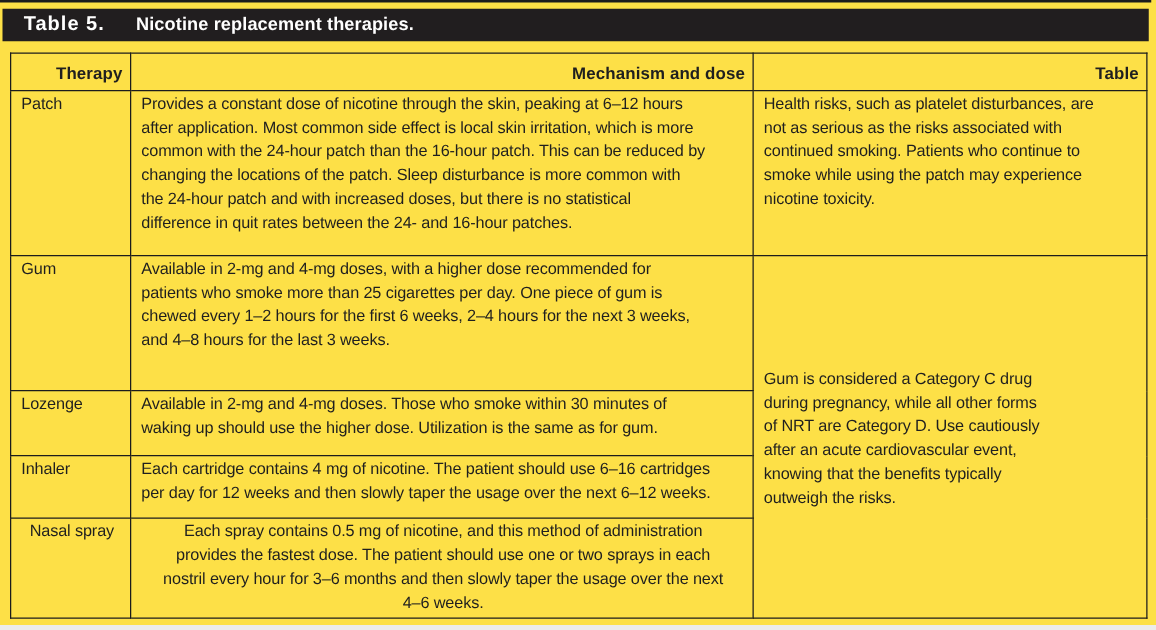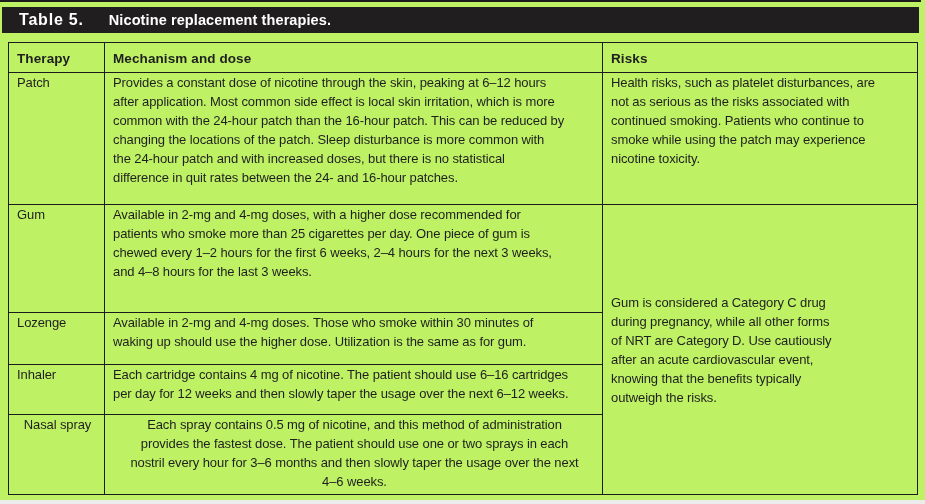--- a/index.html
+++ b/index.html
@@ -4,21 +4,21 @@
 <style>
   * { margin: 0; padding: 0; box-sizing: border-box; }
   html, body {
     background: #ffffff;
     font-family: "Liberation Sans", sans-serif;
   }
   .page {
     position: relative;
     width: 925px;
     height: 504px;
-    background: #bef264;
+    background: #fde047;
     overflow: hidden;
   }
   .top-rule {
     position: absolute;
     top: 0; left: 0;
     width: 921px;
     height: 2px;
     background: var(--border, #1c1c1c);
   }
   .title-bar {
@@ -54,21 +54,21 @@
     color: var(--text, #1f1f1f);
   }
   table.nrt-table, table.nrt-table th, table.nrt-table td {
     border: 1.5px solid var(--border, #1c1c1c);
   }
   col.col-therapy { width: 96px; }
   col.col-mech    { width: 498px; }
   col.col-risks   { width: 315px; }
   th {
     height: 30px;
-    text-align: left;
+    text-align: right;
     vertical-align: middle;
     font-size: 13.5px;
     font-weight: 700;
     padding: 2px 6px 0 8px;
     letter-spacing: 0.1px;
   }
   td {
     vertical-align: top;
     font-size: 13px;
     line-height: 19px;
@@ -110,21 +110,21 @@
   <table class="nrt-table">
     <colgroup>
       <col class="col-therapy">
       <col class="col-mech">
       <col class="col-risks">
     </colgroup>
     <thead>
       <tr class="row-header">
         <th>Therapy</th>
         <th>Mechanism and dose</th>
-        <th>Risks</th>
+        <th>Table</th>
       </tr>
     </thead>
     <tbody>
       <tr class="row-patch">
         <td>
           <div class="cell-text">Patch</div>
         </td>
         <td>
           <div class="cell-text">Provides a constant dose of nicotine through the skin, peaking at 6–12 hours
 after application. Most common side effect is local skin irritation, which is more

———

▶ [Problem statement]: Among the lines of the listing above, which ones hold "skin"? Copy them.

▶ [Reply]:
           <div class="cell-text">Provides a constant dose of nicotine through the skin, peaking at 6–12 hours
 after application. Most common side effect is local skin irritation, which is more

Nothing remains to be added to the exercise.